We formalize the problem of designing baits by defining the Minimum Bait Cover problem, show that the problem is NP-hard even under very restrictive assumptions, and design an efficient heuristic that takes advantage of succinct data structures. We refer to our method as Syotti. The running time of Syotti shows linear scaling in practice, running at least an order of magnitude faster than state-of-the-art methods, including the method of Metsky et al. At the same time, our method produces bait sets that are smaller than the ones produced by the competing methods, while also leaving fewer positions uncovered. Lastly, we show that Syotti requires only 25 min to design baits for a dataset comprised of 3 billion nucleotides from 1000 related bacterial substrains, whereas the method of Metsky et al. shows clearly super-linear running time and fails to process even a subset of 17% of the data in 72 h.
https://github.com/jnalanko/syotti.
Supplementary data are available at Bioinformatics online.
诱饵富集是一种越来越普遍的方法,因为它已被证明可以成功地扩增宏基因组样本中的目标区域。在这种方法中,设计、制造并应用一组合成探针(“诱饵”)到碎片化的宏基因组 DNA。

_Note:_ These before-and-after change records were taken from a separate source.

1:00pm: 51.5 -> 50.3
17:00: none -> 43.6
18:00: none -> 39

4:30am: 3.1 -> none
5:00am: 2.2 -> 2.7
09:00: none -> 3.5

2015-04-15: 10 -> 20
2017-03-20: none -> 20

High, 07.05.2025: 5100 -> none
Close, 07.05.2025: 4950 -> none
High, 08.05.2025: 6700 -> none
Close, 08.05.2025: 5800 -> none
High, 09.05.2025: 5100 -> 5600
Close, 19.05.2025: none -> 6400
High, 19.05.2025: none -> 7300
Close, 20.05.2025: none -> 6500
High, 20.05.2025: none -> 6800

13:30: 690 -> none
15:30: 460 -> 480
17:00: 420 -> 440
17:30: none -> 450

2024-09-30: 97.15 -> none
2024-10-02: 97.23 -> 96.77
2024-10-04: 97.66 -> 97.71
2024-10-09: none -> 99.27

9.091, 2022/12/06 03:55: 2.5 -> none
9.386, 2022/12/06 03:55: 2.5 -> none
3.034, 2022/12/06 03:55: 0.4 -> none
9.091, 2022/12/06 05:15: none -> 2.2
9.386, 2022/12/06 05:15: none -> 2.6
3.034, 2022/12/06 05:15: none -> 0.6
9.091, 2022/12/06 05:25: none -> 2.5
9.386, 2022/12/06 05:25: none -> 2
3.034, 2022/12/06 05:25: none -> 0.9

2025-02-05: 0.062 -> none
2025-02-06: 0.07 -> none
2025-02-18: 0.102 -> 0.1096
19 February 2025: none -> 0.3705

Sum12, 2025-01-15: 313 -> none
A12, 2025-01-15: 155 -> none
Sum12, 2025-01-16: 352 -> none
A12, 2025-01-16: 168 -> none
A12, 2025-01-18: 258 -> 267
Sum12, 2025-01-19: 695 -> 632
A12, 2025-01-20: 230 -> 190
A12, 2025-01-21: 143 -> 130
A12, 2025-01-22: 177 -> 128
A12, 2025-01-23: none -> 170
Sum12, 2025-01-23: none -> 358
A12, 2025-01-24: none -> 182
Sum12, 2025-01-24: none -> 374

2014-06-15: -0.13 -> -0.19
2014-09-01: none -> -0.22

探针与碎片化的 DNA 结合,未结合的 DNA 被冲洗掉,留下结合的片段进行测序扩增。Metsky 等人证明,诱饵富集能够在宏基因组样本中检测到大量的人类病毒病原体。
我们通过定义最小诱饵覆盖问题来形式化诱饵设计问题,表明即使在非常严格的假设下,该问题也是 NP 难的,并设计了一种利用简洁数据结构的有效启发式算法。我们将我们的方法称为 Syotti。Syotti 的运行时间在实践中呈线性缩放,比包括 Metsky 等人的方法在内的最先进方法至少快一个数量级。同时,我们的方法生成的诱饵集比竞争方法生成的诱饵集小,同时留下的未覆盖位置也更少。最后,我们表明,Syotti 仅需 25 分钟即可为一个由 1000 个相关细菌亚种的 30 亿个核苷酸组成的数据集设计诱饵,而 Metsky 等人的方法显示出明显的超线性运行时间,并且在 72 小时内无法处理甚至是数据的 17%的子集。
https://github.com/jnalanko/syotti。
补充数据可在生物信息学在线获得。